▶ _Task item_
Without including the pictures, copy each line below exactly as it reads.

[Items listed in a dataset]
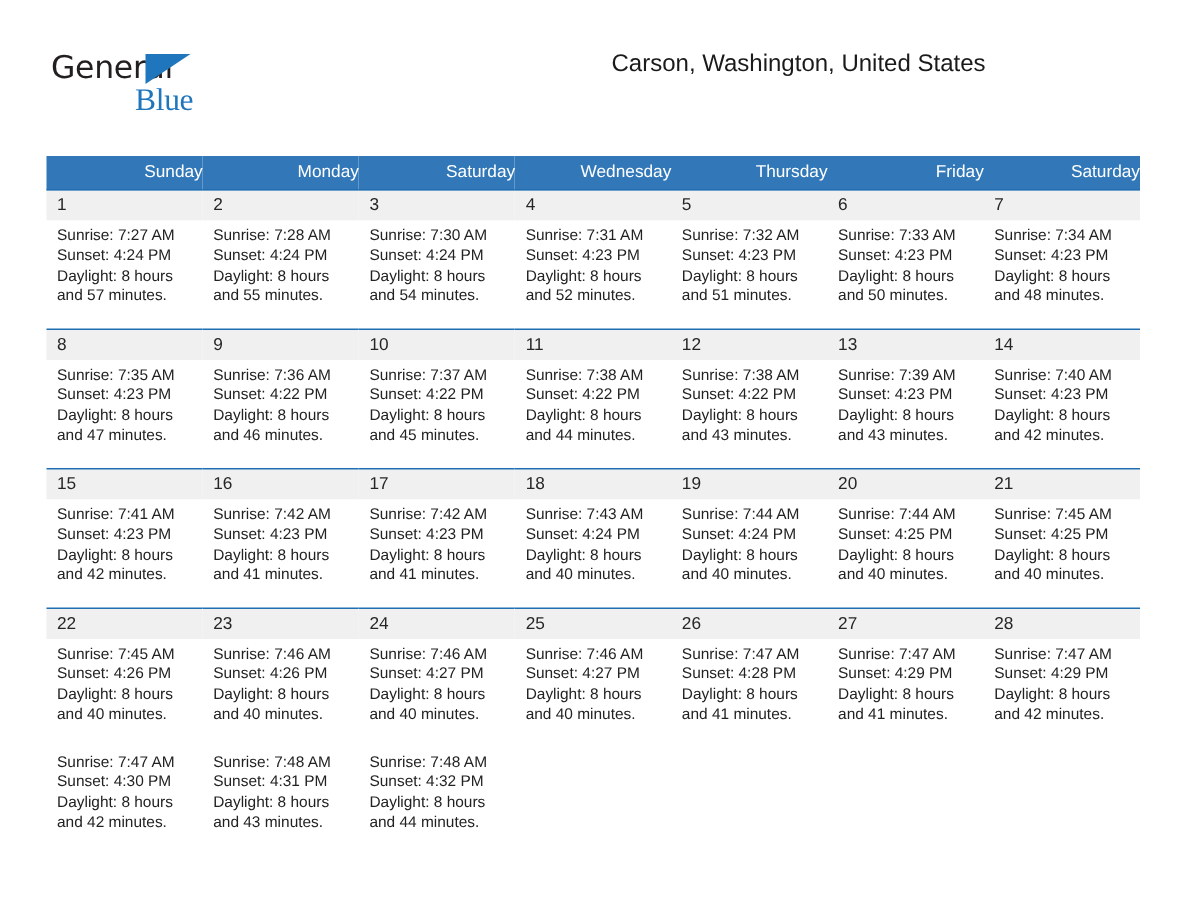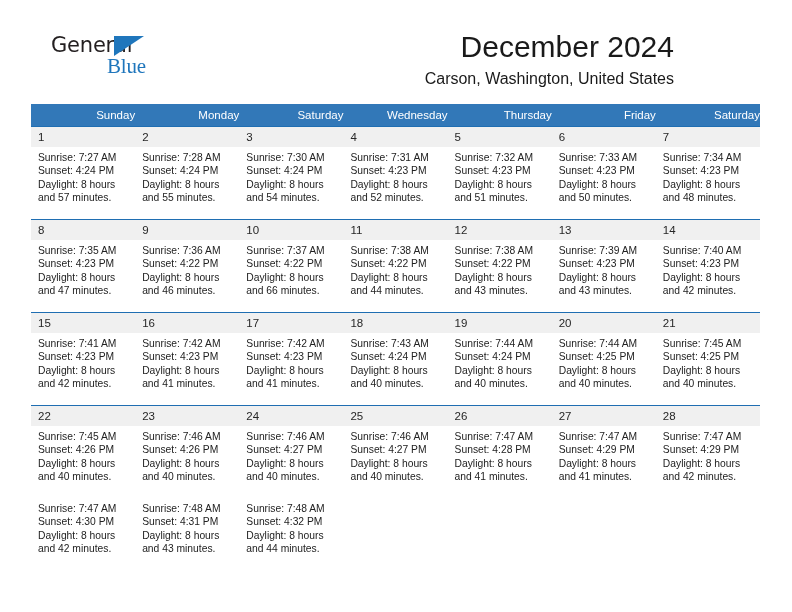--- a/index.html
+++ b/index.html
@@ -24,7 +24,7 @@
   
   .top-bar {
     position: absolute;
-    left: 17px;
+    left: 0;
     top: 0;
     width: 693px;
     height: 70px;

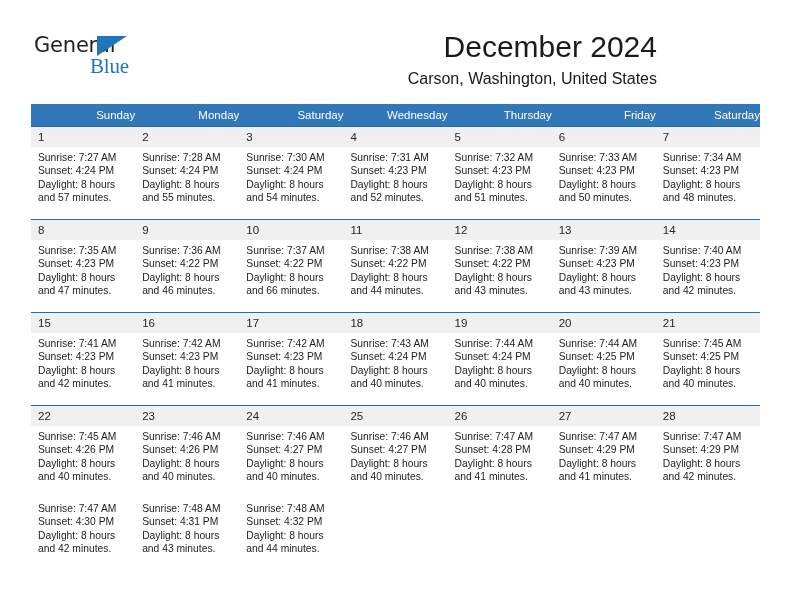--- a/index.html
+++ b/index.html
@@ -146,7 +146,6 @@
     </div>
 
     <div class="title-block">
-      <div class="cal-title">December 2024</div>
       <div class="cal-subtitle">Carson, Washington, United States</div>
     </div>
 

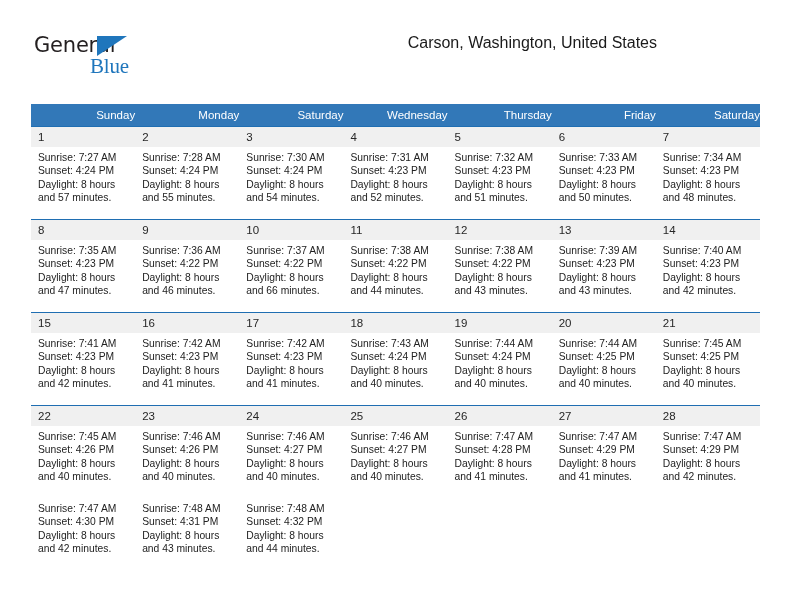--- a/index.html
+++ b/index.html
@@ -243,7 +243,7 @@
             <span class="info-line">Sunrise: 7:37 AM</span>
             <span class="info-line">Sunset: 4:22 PM</span>
             <span class="info-line">Daylight: 8 hours</span>
-            <span class="info-line">and 66 minutes.</span>
+            <span class="info-line">and 45 minutes.</span>
           </td>
           <td class="info-cell">
             <span class="info-line">Sunrise: 7:38 AM</span>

▶ _Result for this task_
--- a/index.html
+++ b/index.html
@@ -24,7 +24,7 @@
   
   .top-bar {
     position: absolute;
-    left: 17px;
+    left: 0;
     top: 0;
     width: 693px;
     height: 70px;

--- a/index.html
+++ b/index.html
@@ -146,7 +146,6 @@
     </div>
 
     <div class="title-block">
-      <div class="cal-title">December 2024</div>
       <div class="cal-subtitle">Carson, Washington, United States</div>
     </div>
 

--- a/index.html
+++ b/index.html
@@ -243,7 +243,7 @@
             <span class="info-line">Sunrise: 7:37 AM</span>
             <span class="info-line">Sunset: 4:22 PM</span>
             <span class="info-line">Daylight: 8 hours</span>
-            <span class="info-line">and 66 minutes.</span>
+            <span class="info-line">and 45 minutes.</span>
           </td>
           <td class="info-cell">
             <span class="info-line">Sunrise: 7:38 AM</span>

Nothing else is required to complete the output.